Now to say that something about this doesn’t sit quite right with me doesn’t mean that I lack ambition or don’t care about my health. But I think it speaks the larger pervasive question of people constantly asking one another how they are spending their time. More importantly, they are judging others for not participating in these things when there are people dying in the world because we are literally in a pandemic. Now I don’t know about you all but this is certainly the first time I’ve ever experienced in my life so I really just set a personal standard of taking it day by day because who knows what tomorrow will bring. So to clarify, I applaud those of you with a more futuristic thinking pattern than me and I think now more than ever we need to celebrate the diversity in responses and be understanding rather than placing judgment on one another. 

At the same time, I think we need to be realistic with one another. There are 168 hours in any given week: before COVID-19, during, and although I’m not Raven Baxter I think this will also stand after we get a vaccine. Much like before, we are currently managing our time in a way that best works for our individual situations. For me, this looks like spending 40ish hours of my week working my 9-5 job because I clearly enjoy a world of chaos that includes crossing one thing off of my to-do list just to add two more (JK—in all seriousness I really enjoy my job so I don’t mind taking on extra responsibilities even if it means spending a little extra time here and there). So that leaves me with just under 120 hours. Well, a girl needs her rest so knock off 70 of those hours, and then we are working with 50 hours. 

I’ve found myself rather unmotivated during these past few weeks, perhaps because my workspace and my comfort zone (my apartment) have become one. Or maybe because the many students and coworkers that keep me laughing and energized I have not seen for over two months now and with them left my inspiration to write or craft (Facetime and Zoom just aren’t the same as in-person interactions and this is coming from an introvert).
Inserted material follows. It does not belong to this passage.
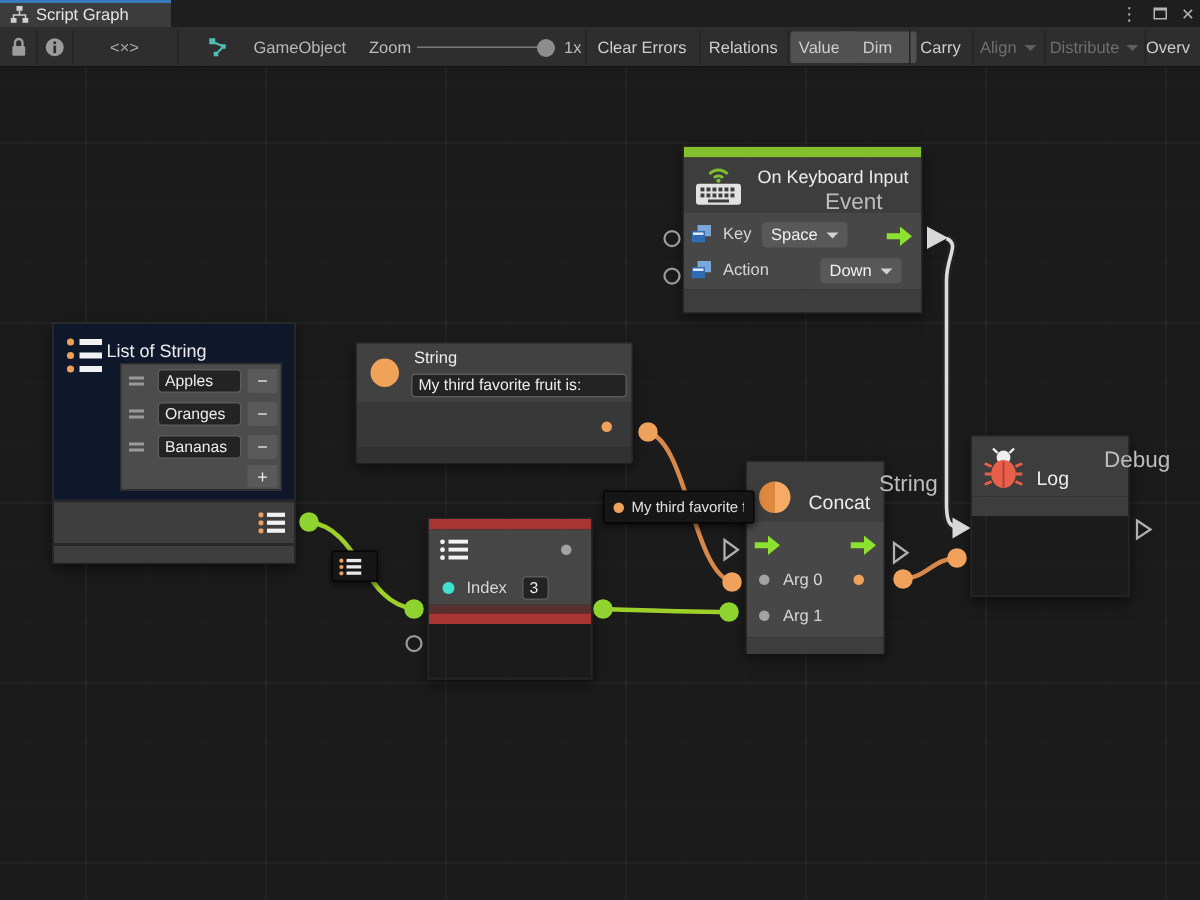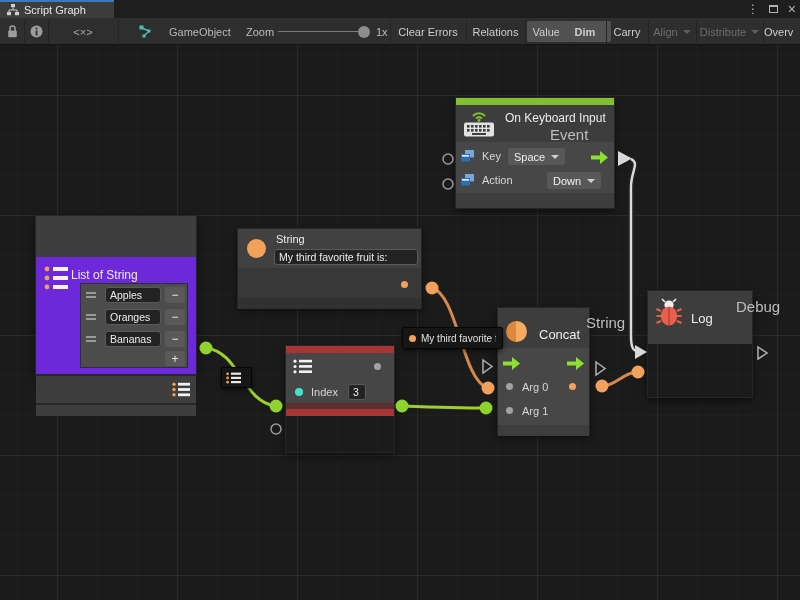"Dim" div.tbtn { font-weight: bold -> none }
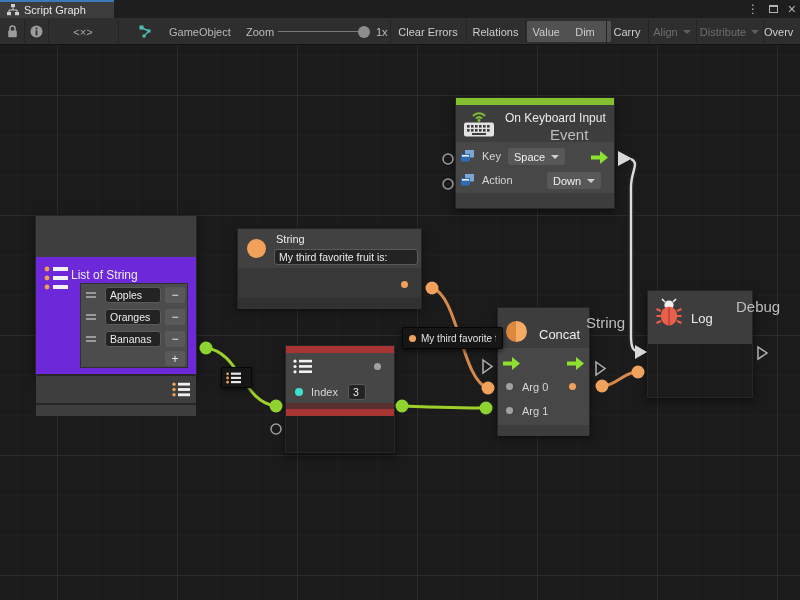"List of String" div { background: #6d28d9 -> #0f172a; margin-top: 41px -> none }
I find myself taking walks on this big, beautiful yet empty campus and engaging in yoga/stretching in order to move my body. Admittedly, the idea of “the Quarantine 15” did eat away at my brain for a hot a second at the beginning of this all but then I had to remember who I truly am (y’all really had me in the first half smh). I wasn’t doing intensive workouts before and I am not going to start for the sole reason that I am afraid of my body changing in response to a completely new experience. So I’ve found ways to continue to move my body but in a way that I enjoy and that relieves more stress for me than it causes such as if I’m worried I’m not doing an exercise right and then becoming hyper-aware on my shortcomings and/or get frustrated and give up. I’ve also found myself finding time to catch up on television and Oscar-winning movies that I have yet to see (I highly recommend watching Parasite if you have not yet – it’s available on Hulu right now!) and rediscovered the joy in cooking and the experiments that come with it. 

So, I guess that I say all of this to re-center myself and anyone reading this as we continue on in this uncertain hellscape. Even if things do start to reopen we do not actually know the outcome of a re-ignited economy with a deadly virus on the loose simultaneously (spoiler alert: it’s not looking good y’all). So as we are bored in the house and in the house bored, I remind you all to stay true to who you are. If you have talents that you want to sell then, by all means, do that (start and OnlyFans or Etsy shop!) but if you lack the energy or creativity needed to do that right now then that is ok too. If you are missing the gym and want to move your body in ways that you previously did by finding modified home versions then please explore those opportunities. But don’t feel like you need to start these habits now based on a fear of gaining weight (which speaks to a larger issue of fatphobia and the structural negative attitude and even violence towards large bodies — but I’ll save that conversation for a later date) if that is not something you felt compelled to do before all of this. In summary: Just be you and be great at that!